“You shall not covet your neighbor’s goods.” (Exodus 20: 17)
A wonderful story that captures well this commandment comes from Dr. Steve Thomas, son of the legendary Las Vegas banker of the 1950’s – 1980’s, E. Parry Thomas:
“I remember one time coming to Dad and asking him about a business
deal I was offered that sounded really good to me. What I got from his
answer was he thought I was getting a better deal than the person who was
offering it to me. He said, ‘That sounds really great for you, but if it isn’t
as good for the guy you are doing business with, then it’s not going to
last. It’s not a good business deal unless you both end up better off.”
Implicit in this story is the virtue of respect. Respect is an attitude of caring about people and treating each person with dignity.
This commandment also includes respecting the right of everyone to have material goods sufficient for meeting their basic needs, especially food, clothing, medical care, and shelter.
What might some disorders of this commandment look like? Here are a few.
- Greed. The tenth commandment warns against seeking to amass earthly goods without limit, when our desires (good in themselves) exceed the limits of reason.
- Envy. A friend of mine who is an educator suggests that this commandment is a warning against the language of discontent at our own lot in life, and envy at another’s. This may be the most difficult of the commandments to keep in our consumer driven culture. Every day we are bombarded with advertisements that tell us what we should want, and buy, as the roads to happiness. Much of our envy is driven by comparing what we have with what others have and finding ourselves wanting.
- Injustice. Catholic social teaching puts special emphasis on the human person, raised to a new dignity by the birth of Jesus the Christ. This means that every judgment about economic life must ask two basic questions: What does this do for people, and to people, especially the poor and defenseless, who have a special claim to our concern?
- Avarice. This vice consists of having a passion for riches and their attendant power. The most blatant modern example is the exorbitant compensation packages being paid to, and being accepted by, some corporate executives in a time when the economy has severely hurt many of their employees and the average American. Less visible but also avaricious are those public unions, again in our recession, who are not willing to make monetary concessions for the common good of their cities or states.

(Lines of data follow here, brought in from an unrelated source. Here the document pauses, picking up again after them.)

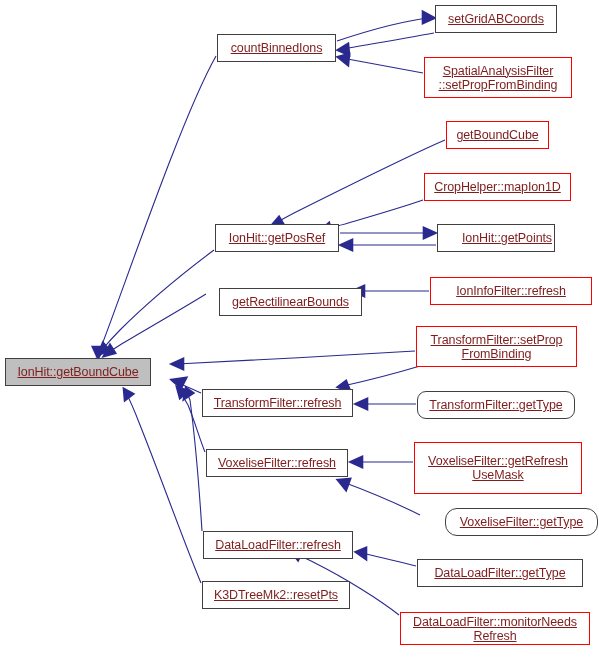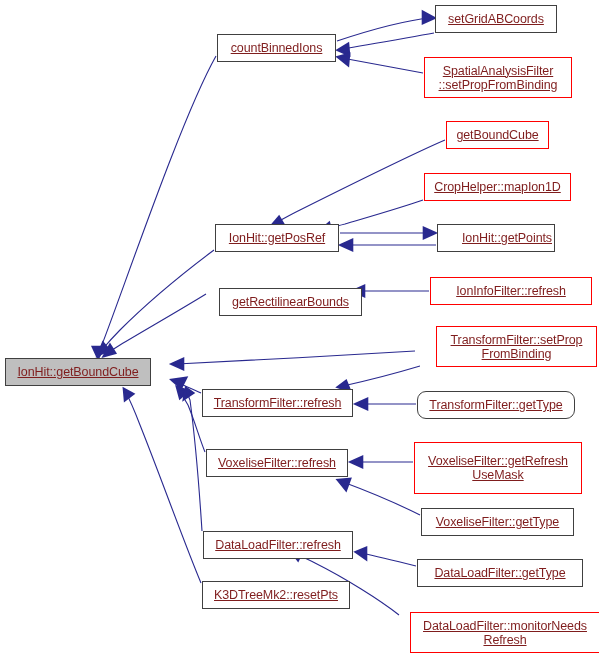--- a/index.html
+++ b/index.html
@@ -158,7 +158,7 @@
       <div class="node" style="left: 437px; top: 224px; width: 118px; height: 28px; padding-left: 22px;"><span class="node-label">IonHit::getPoints</span></div>
       <div class="node" style="left: 207px; top: 288px; width: 143px; height: 28px; margin-left: 12px;"><span class="node-label">getRectilinearBounds</span></div>
       <div class="node red" style="left: 430px; top: 277px; width: 162px; height: 28px;"><span class="node-label">IonInfoFilter::refresh</span></div>
-      <div class="node red" style="left: 416px; top: 326px; width: 161px; height: 41px; margin-left: 20px;"><span class="node-label">TransformFilter::setProp
+      <div class="node red" style="left: 416px; top: 326px; width: 161px; height: 41px;"><span class="node-label">TransformFilter::setProp
 FromBinding</span></div>
       <div class="node" style="left: 202px; top: 389px; width: 151px; height: 28px;"><span class="node-label">TransformFilter::refresh</span></div>
       <div class="node" style="left: 417px; top: 391px; width: 158px; height: 28px; border-radius: 9px;"><span class="node-label">TransformFilter::getType</span></div>

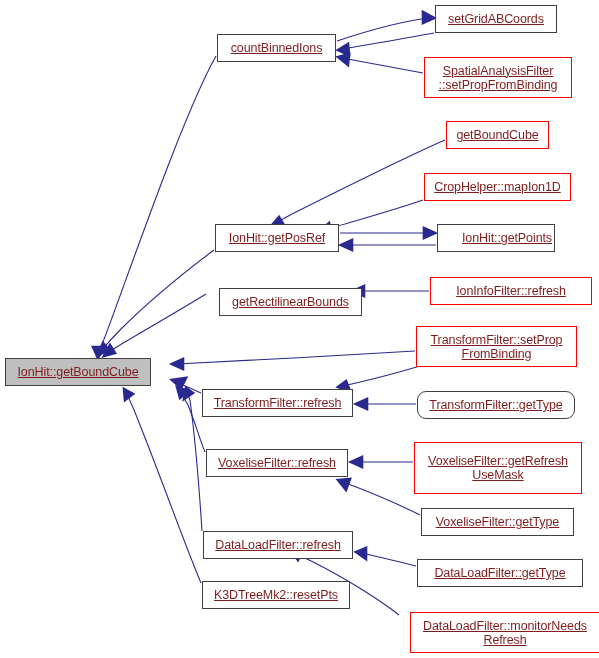--- a/index.html
+++ b/index.html
@@ -165,7 +165,7 @@
       <div class="node" style="left: 206px; top: 449px; width: 142px; height: 28px;"><span class="node-label">VoxeliseFilter::refresh</span></div>
       <div class="node red" style="left: 414px; top: 442px; width: 168px; height: 52px;"><span class="node-label">VoxeliseFilter::getRefresh
 UseMask</span></div>
-      <div class="node" style="left: 421px; top: 508px; width: 153px; height: 28px;"><span class="node-label">VoxeliseFilter::getType</span></div>
+      <div class="node" style="left: 445px; top: 508px; width: 153px; height: 28px; border-radius: 12px;"><span class="node-label">VoxeliseFilter::getType</span></div>
       <div class="node" style="left: 203px; top: 531px; width: 150px; height: 28px;"><span class="node-label">DataLoadFilter::refresh</span></div>
       <div class="node" style="left: 417px; top: 559px; width: 166px; height: 28px;"><span class="node-label">DataLoadFilter::getType</span></div>
       <div class="node" style="left: 202px; top: 581px; width: 148px; height: 28px;"><span class="node-label">K3DTreeMk2::resetPts</span></div>

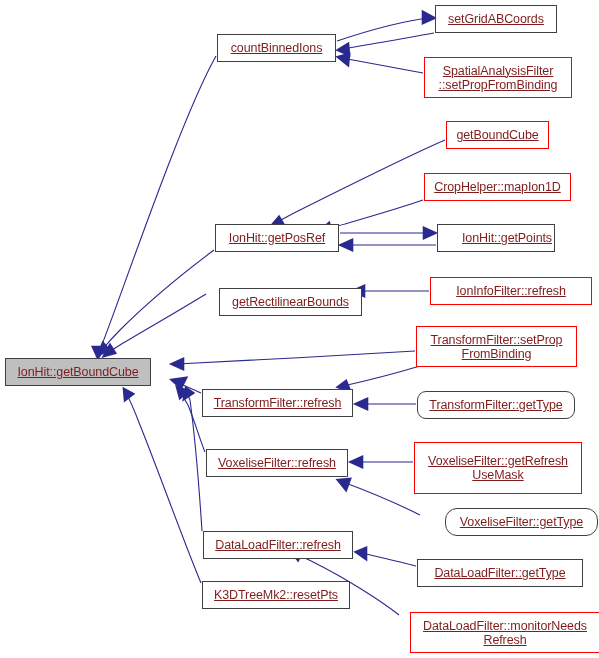--- a/index.html
+++ b/index.html
@@ -169,7 +169,7 @@
       <div class="node" style="left: 203px; top: 531px; width: 150px; height: 28px;"><span class="node-label">DataLoadFilter::refresh</span></div>
       <div class="node" style="left: 417px; top: 559px; width: 166px; height: 28px;"><span class="node-label">DataLoadFilter::getType</span></div>
       <div class="node" style="left: 202px; top: 581px; width: 148px; height: 28px;"><span class="node-label">K3DTreeMk2::resetPts</span></div>
-      <div class="node red" style="left: 400px; top: 612px; width: 190px; height: 41px; margin-left: 10px;"><span class="node-label">DataLoadFilter::monitorNeeds
+      <div class="node red" style="left: 400px; top: 612px; width: 190px; height: 33px;"><span class="node-label">DataLoadFilter::monitorNeeds
 Refresh</span></div>
     </div>
 </div>

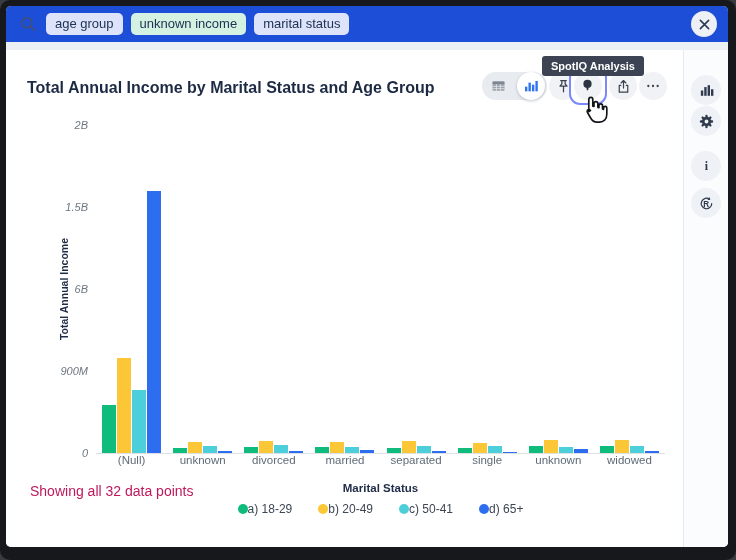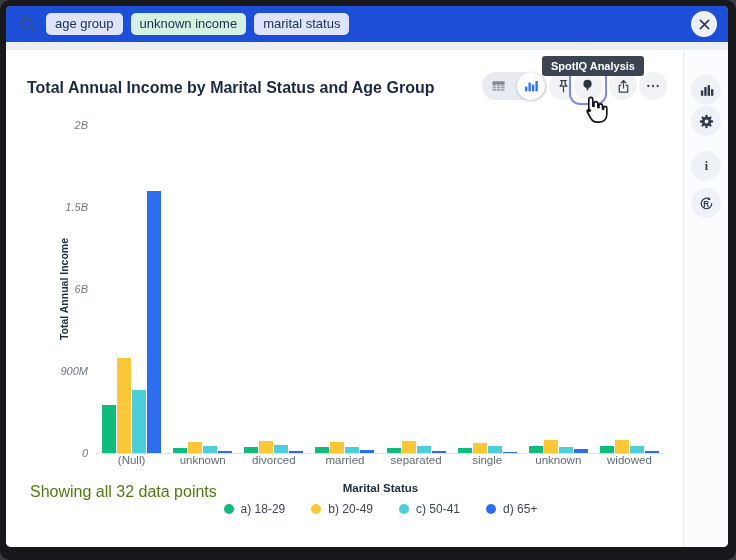--- a/index.html
+++ b/index.html
@@ -44,7 +44,7 @@
   .bar{width:14px;}
   .xlabels{position:absolute;left:90px;top:404px;width:569px;display:flex;}
   .xlabel{flex:1;text-align:center;font-size:11.5px;color:#5f6b77;}
-  .status-text{position:absolute;left:24px;top:433px;font-size:16px;color:#4d7c0f;}
+  .status-text{position:absolute;left:24px;top:433px;font-size:14px;color:#be185d;}
   .x-axis-title{position:absolute;left:90px;top:432px;width:569px;text-align:center;font-size:11.5px;font-weight:bold;color:#222e48;}
   .legend{position:absolute;left:90px;top:452px;width:569px;display:flex;justify-content:center;gap:26px;}
   .legend-item{display:flex;align-items:center;gap:7px;font-size:12px;color:#3c4654;cursor:pointer;}

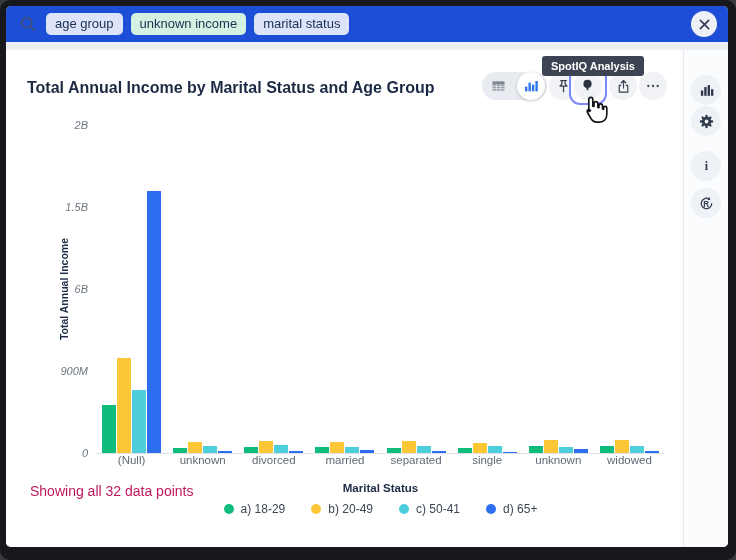--- a/index.html
+++ b/index.html
@@ -47,7 +47,7 @@
   .status-text{position:absolute;left:24px;top:433px;font-size:14px;color:#be185d;}
   .x-axis-title{position:absolute;left:90px;top:432px;width:569px;text-align:center;font-size:11.5px;font-weight:bold;color:#222e48;}
   .legend{position:absolute;left:90px;top:452px;width:569px;display:flex;justify-content:center;gap:26px;}
-  .legend-item{display:flex;align-items:center;gap:7px;font-size:12px;color:#3c4654;cursor:pointer;}
+  .legend-item{display:flex;align-items:center;font-size:12px;color:#3c4654;cursor:pointer;}
   .legend-dot{width:10px;height:10px;border-radius:50%;}
 </style>
 </head>

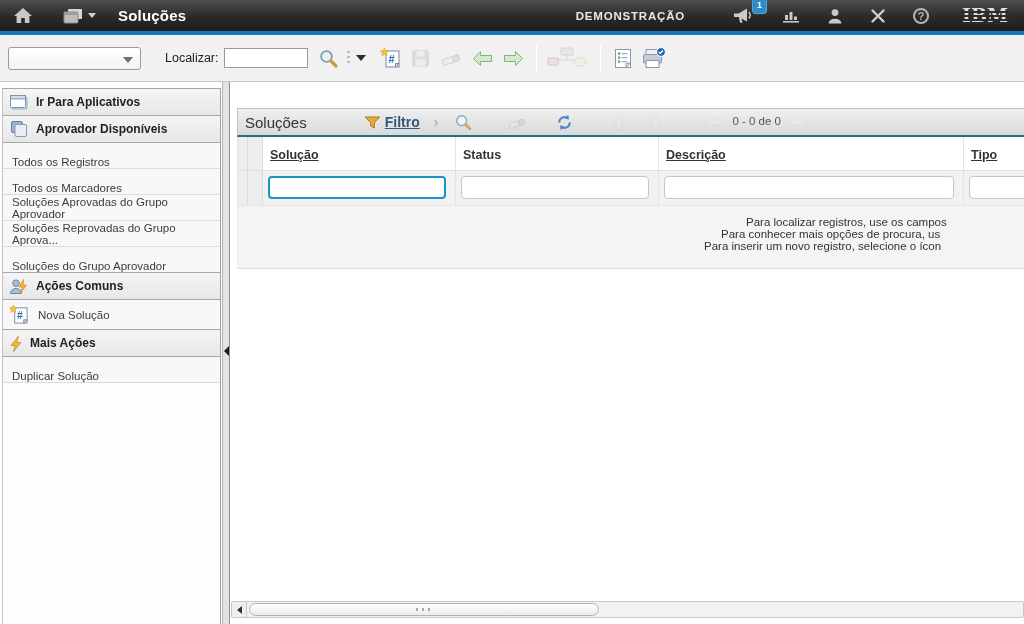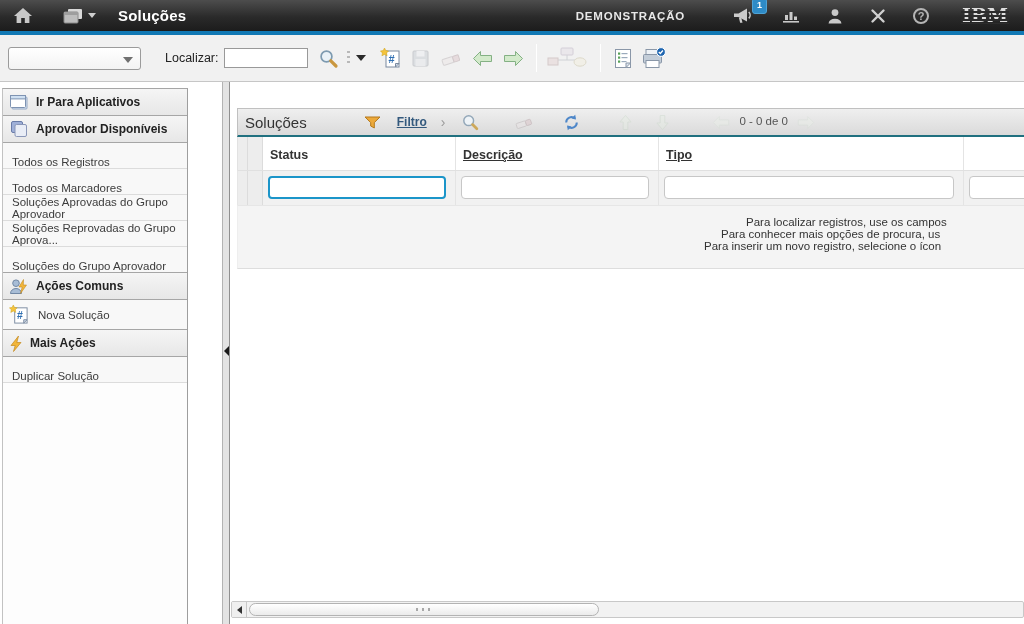--- a/index.html
+++ b/index.html
@@ -51,7 +51,7 @@
   
   .pagebody { position:absolute; top:82px; left:0; width:1024px; height:542px; display:flex; }
   .sidebar { width:222px; position:relative; background:#fff; }
-  .menu { position:absolute; top:6px; left:2px; width:186px; bottom:0;
+  .menu { position:absolute; top:6px; left:2px; width:219px; bottom:0;
     border-left:1px solid #c2c2c2; border-right:1px solid #9e9e9e; background:#fdfdfd;
     border-top:1px solid #a6a6a6; }
   .m-header { height:28px; display:flex; align-items:center; gap:7px; padding-left:6px;

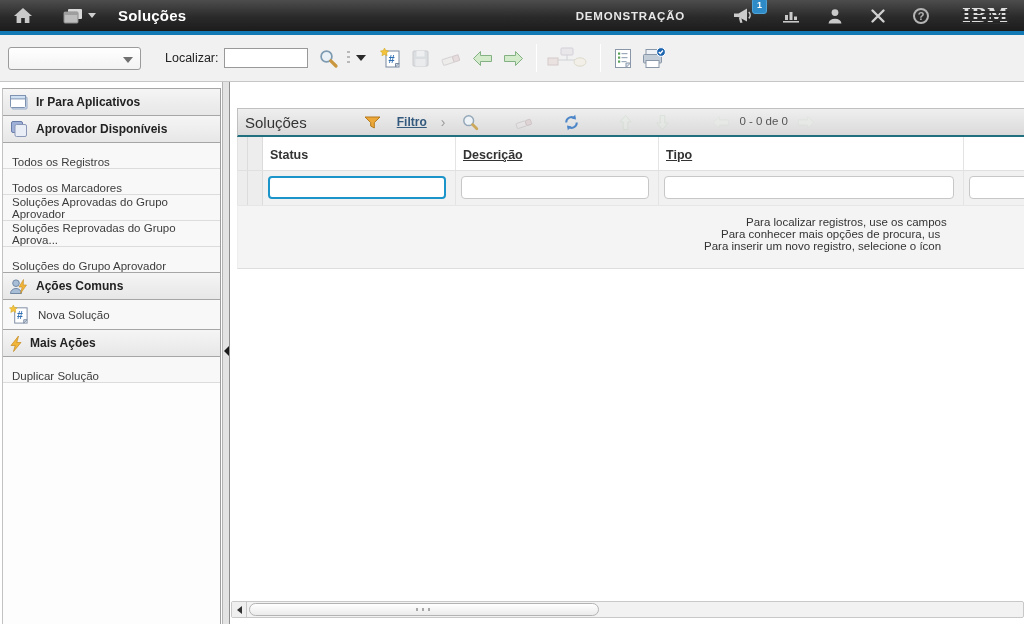--- a/index.html
+++ b/index.html
@@ -75,7 +75,7 @@
     border:1px solid #c0c0c0; border-bottom:2px solid #20707f; display:flex; align-items:center; padding:0 7px; }
   .t-title { font-size:15px; color:#333; }
   .funnel { margin-left:57px; cursor:pointer; display:inline-flex; }
-  .filtro { margin-left:16px; font-size:12px; font-weight:bold; color:#33597d; text-decoration:underline; cursor:pointer; }
+  .filtro { margin-left:4px; font-size:14px; font-weight:bold; color:#33597d; text-decoration:underline; cursor:pointer; }
   .chev { margin-left:14px; color:#9a9a9a; font-size:14px; cursor:pointer; }
   .chev::before { content:"›"; }
   .t-toolbar .tbtn { margin-left:0; }

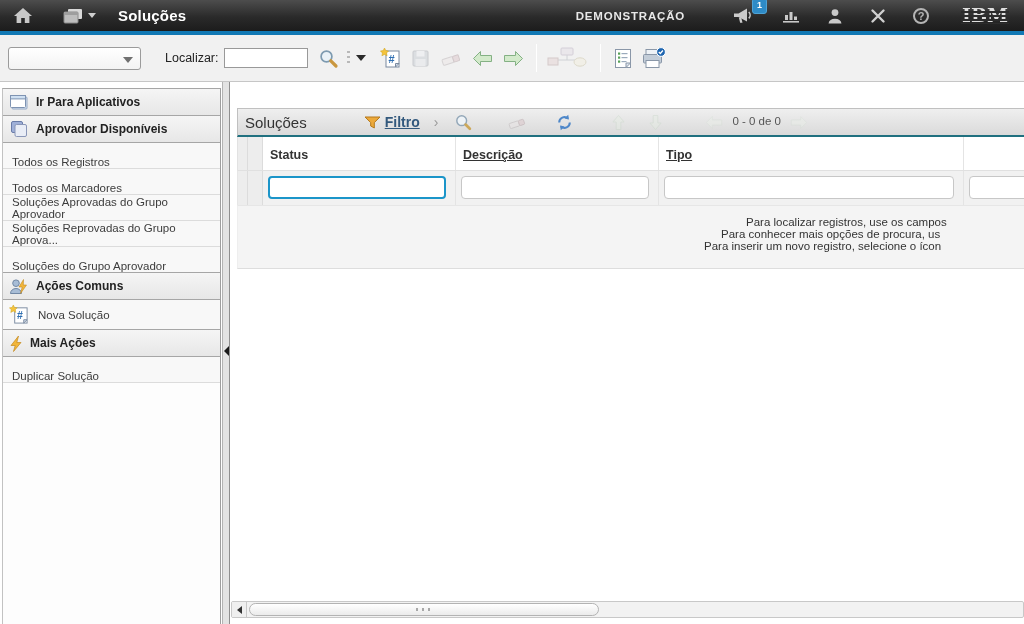--- a/index.html
+++ b/index.html
@@ -391,6 +391,7 @@
       <div class="grid-row cols">
         <div class="cell sel"></div>
         <div class="cell sel"></div>
+        <div class="cell ch"><span class="sort">Solução</span></div>
         <div class="cell ch"><span>Status</span></div>
         <div class="cell ch"><span class="sort">Descrição</span></div>
         <div class="cell ch"><span class="sort">Tipo</span></div>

On the positive side, it is inspiring to see people who do not succumb to the seductiveness of coveting their neighbor’s goods – who look out for the ‘other guy’ as Dr. Steve Thomas learned from his father; who value confidence over comparison; who do not seek their ultimate happiness in material possessions; who show a caring attitude and action towards those in society who are living on the margins; and, finally, who are not resentful of the success of others. They are truly living the spirit of the Tenth and, indeed, of all of the commandments.
Quiet Kingmaker of Las Vegas: E. Parry Thomas, by Jack Sheehan (Las Vegas, NV: Stephens Press, 2009)
Leonard Foley, OFM; Reflections on the social teaching of the Catholic Church.